Intelligent Machines

How Technology Has Restored the Soul of Politics

Longtime political operative Joe Trippi cheers the innovations of Obama 2012, saying they restored the primacy of the individual voter.

In 1979, I was an aeronautical-engineering major at San Jose State University, sneaking time in the laser lab to make holograms or running over to the computer lab in the middle of the night to try my hand at IBM punch cards and Fortran. In between classes and on weekends, I volunteered in local political campaigns and thought of changing my major to political science. I was 23 years old and trying to figure out what I wanted to do with my life. What would change people’s lives more, I thought: technology or politics?

Technology seemed full of promise yet somehow soulless. Heart and soul was what I found when I volunteered. So, late in 1979, I got in my car, leaving my most prized possession—a Tandy TRS-80 microcomputer—with a friend, and drove to Iowa to become a $15-a-day field organizer for Ted Kennedy’s campaign for president.

In Iowa, the Kennedy team was harnessing the most advanced technology then available to a presidential campaign: the telephone call combined with meticulous use of three-by-five index cards. A paid phone bank would call registered Democrats and independents and ask them whom they intended to vote for in the upcoming Iowa caucuses.
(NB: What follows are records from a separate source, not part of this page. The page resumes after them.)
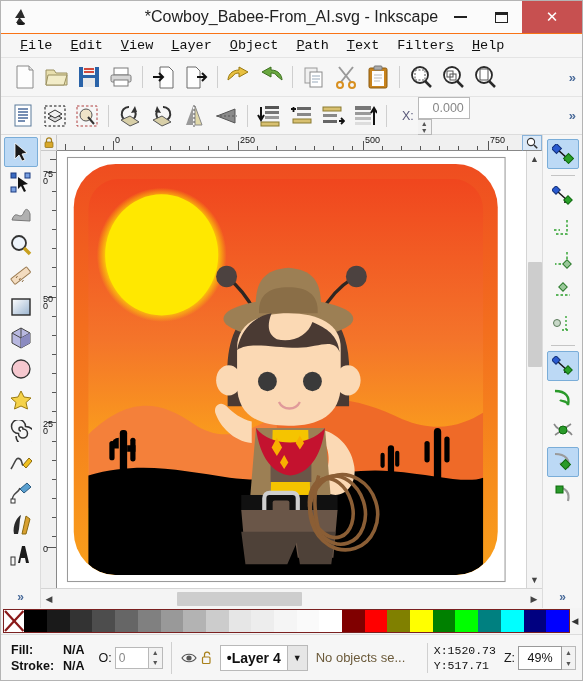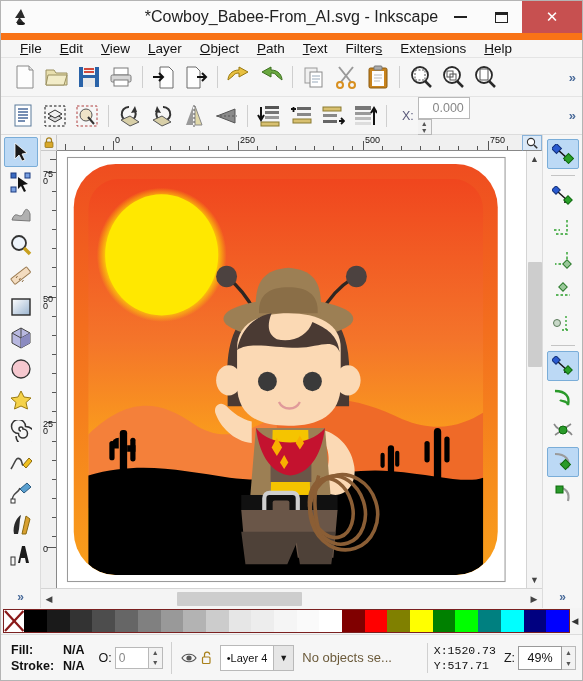--- a/index.html
+++ b/index.html
@@ -30,7 +30,7 @@
 
   
   .menubar { height:24px; flex:0 0 24px; display:flex; align-items:center;
-             padding-left:10px; background:#f6f6f6; border-top:7px solid #f97316; }
+             padding-left:10px; background:#f6f6f6; border-top:1px solid #f97316;font-family:Liberation Mono, monospace; }
   .menuitem { padding:2px 9px; font-size:13.5px; color:#111; }
   .menuitem u { text-decoration:underline; }
 

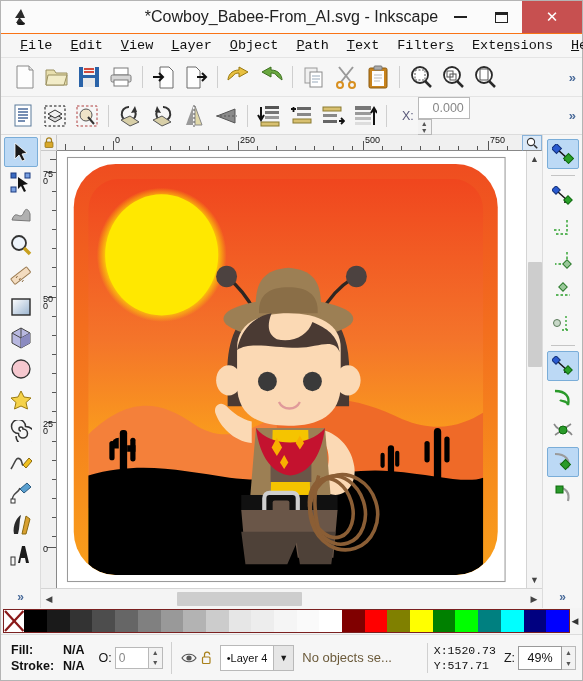--- a/index.html
+++ b/index.html
@@ -191,7 +191,6 @@
     <div class="menuitem"><u>P</u>ath</div>
     <div class="menuitem"><u>T</u>ext</div>
     <div class="menuitem">Filter<u>s</u></div>
-    <div class="menuitem">Exte<u>n</u>sions</div>
     <div class="menuitem"><u>H</u>elp</div>
   </div>
 

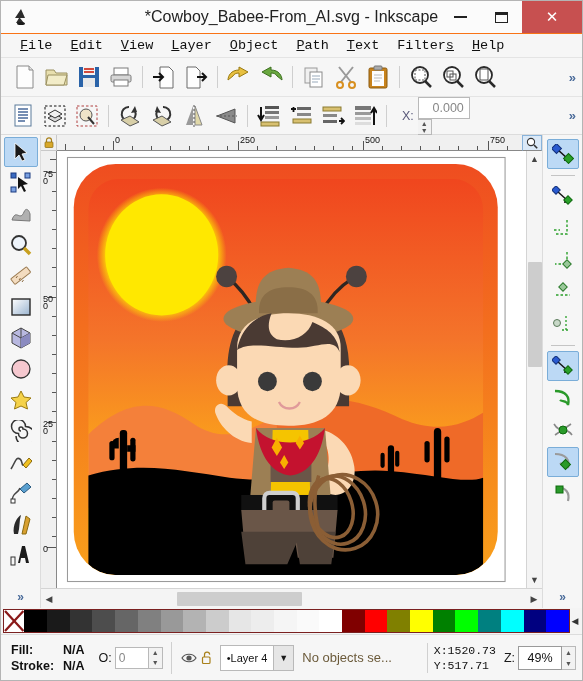--- a/index.html
+++ b/index.html
@@ -140,7 +140,7 @@
                       justify-content:center; }
   .layersel { display:flex; align-items:center; border:1px solid #b9b9b9;
               background:#fff; height:26px; margin-left:4px; }
-  .layername { padding:0 6px; font-weight:normal; font-size:11px; color:#111; }
+  .layername { padding:0 6px; font-weight:bold; font-size:14px; color:#111; }
   .layerarrow { width:20px; height:100%; background:#e6e6e6;
                 border-left:1px solid #b9b9b9; display:flex;
                 align-items:center; justify-content:center; font-size:9px; }

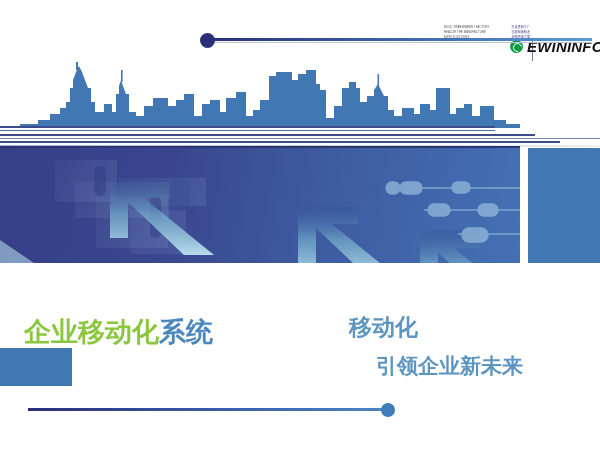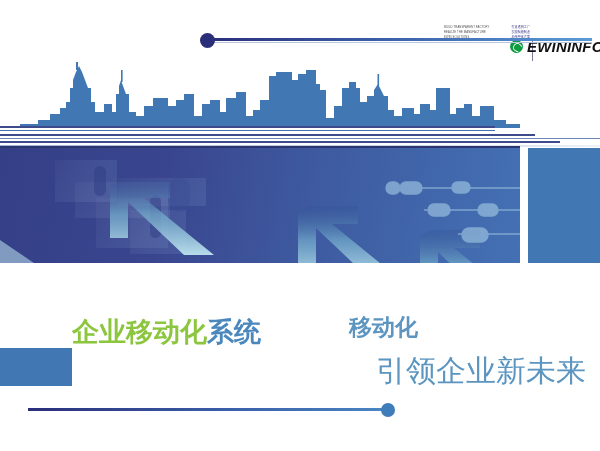--- a/index.html
+++ b/index.html
@@ -49,7 +49,7 @@
   .banner-cap{position:absolute;left:0px;top:146px;width:520px;height:2px;background:#2d3570;}
 
   
-  .title-block{position:absolute;left:24px;top:318px;white-space:nowrap;margin-left:48px;}
+  .title-block{position:absolute;left:24px;top:318px;white-space:nowrap;}
   .title-main{font-size:27px;font-weight:bold;line-height:1;font-family:"DejaVu Sans",sans-serif;}
   .t-green{color:#8cc63e;}
   .t-blue{color:#4a87bd;}

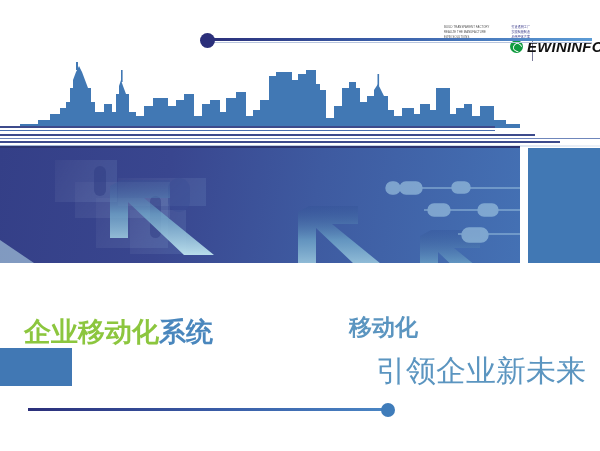--- a/index.html
+++ b/index.html
@@ -58,7 +58,7 @@
   .sub-block{position:absolute;left:349px;top:316px;white-space:nowrap;}
   .sub-1{font-size:23px;font-weight:bold;color:#5b95c0;line-height:1;font-family:"DejaVu Sans",sans-serif;}
   .sub-block-2{position:absolute;left:376px;top:356px;white-space:nowrap;}
-  .sub-2{font-size:30px;font-weight:normal;color:#5b95c0;line-height:1;font-family:"DejaVu Sans",sans-serif;}
+  .sub-2{font-size:21px;font-weight:bold;color:#5b95c0;line-height:1;font-family:"DejaVu Sans",sans-serif;}
 
   
   .bot-rule{position:absolute;left:28px;top:408px;width:360px;height:3px;

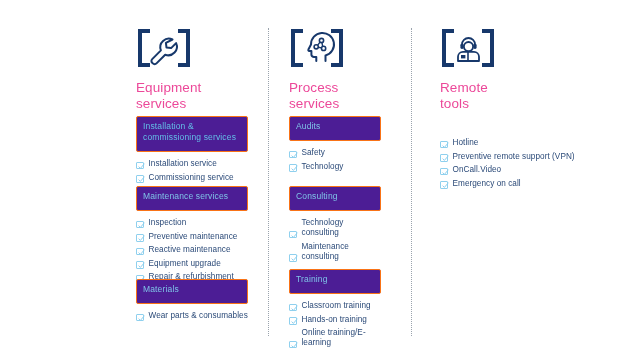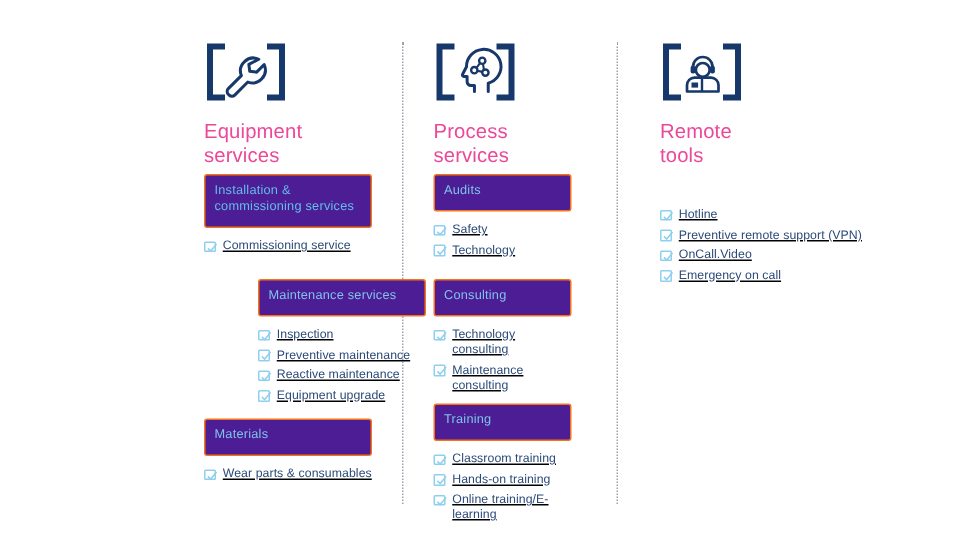--- a/index.html
+++ b/index.html
@@ -83,9 +83,8 @@
   }
   .item {
     display: flex;
-    align-items: flex-start;
+    align-items: flex-end;
     margin-bottom: 3.5px;
-    text-decoration: underline;
   }
   .cbox {
     flex: 0 0 auto;

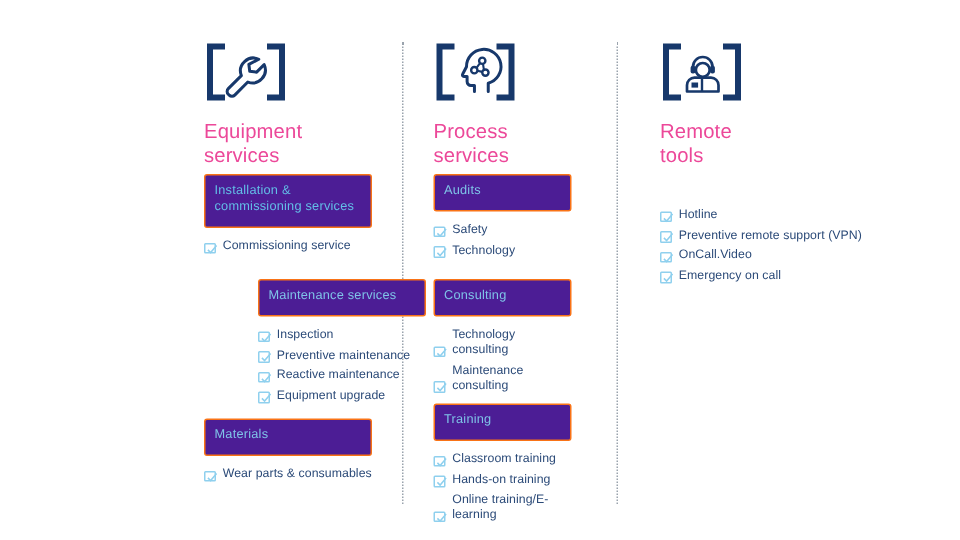--- a/index.html
+++ b/index.html
@@ -142,6 +142,14 @@
 commissioning services</div>
       </div>
       <div class="items">
+        <div class="item">
+          <span class="cbox">
+            <svg width="9" height="9" viewBox="0 0 9 9">
+                <path d="M1.6 4.6 L3.4 6.4 L7.4 1.7" fill="none" stroke="#8fd0ee" stroke-width="1"></path>
+              </svg>
+          </span>
+          <span class="item-label">Installation service</span>
+        </div>
         <div class="item">
           <span class="cbox">
             <svg width="9" height="9" viewBox="0 0 9 9">

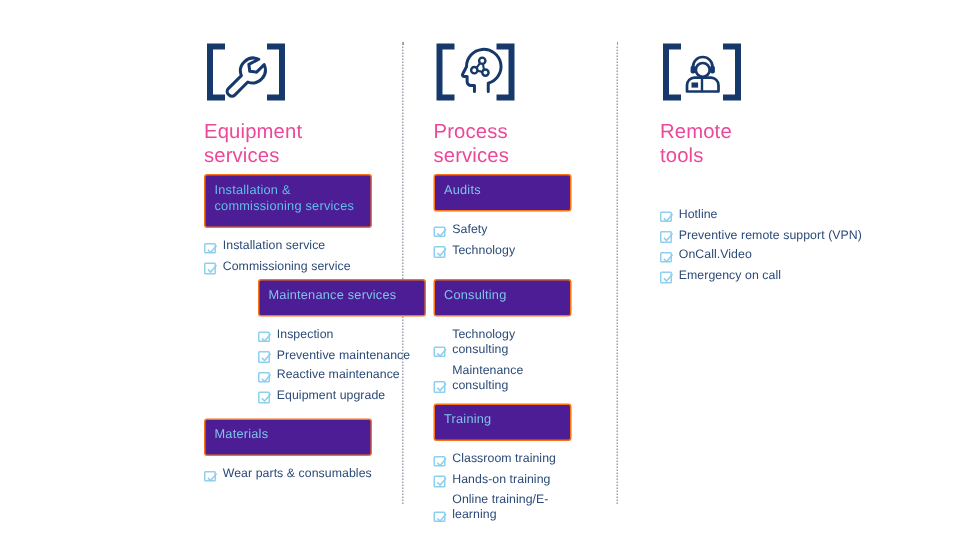--- a/index.html
+++ b/index.html
@@ -108,7 +108,7 @@
 
   
   .c1-g1 { top: 88px;  width: 112px; }
-  .c1-g2 { top: 158px; width: 112px; margin-left: 36px; }
+  .c1-g2 { top: 158px; width: 112px; }
   .c1-g3 { top: 251px; width: 112px; }
   
   .c2-g1 { top: 88px;  width: 92px; }

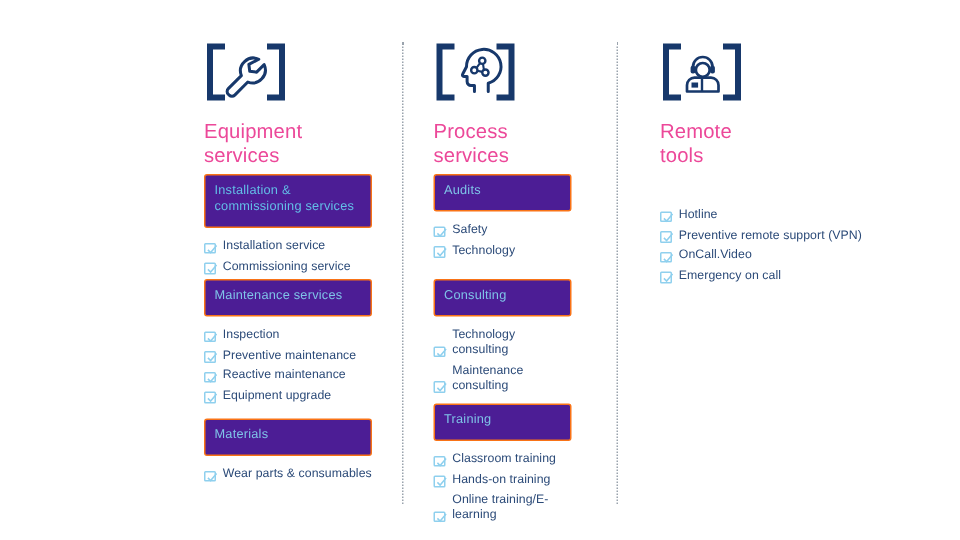--- a/index.html
+++ b/index.html
@@ -197,6 +197,14 @@
               </svg>
           </span>
           <span class="item-label">Equipment upgrade</span>
+        </div>
+        <div class="item">
+          <span class="cbox">
+            <svg width="9" height="9" viewBox="0 0 9 9">
+                <path d="M1.6 4.6 L3.4 6.4 L7.4 1.7" fill="none" stroke="#8fd0ee" stroke-width="1"></path>
+              </svg>
+          </span>
+          <span class="item-label">Repair &amp; refurbishment</span>
         </div>
       </div>
     </div>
An index card would be created with the voter’s name, address, and phone number—and a code number for the person’s answer to that one question, handwritten on the card. A “1” meant the voter was for Kennedy; “2” that the voter was leaning to Kennedy; “3” that a voter was undecided. Worst was “4”: it meant the voter was supporting our opponent, the president of the United States, Jimmy Carter. When newly minted Kennedy organizers like me arrived in Iowa, we were told what county we would be organizing—and were handed shoeboxes of index cards that had been coded.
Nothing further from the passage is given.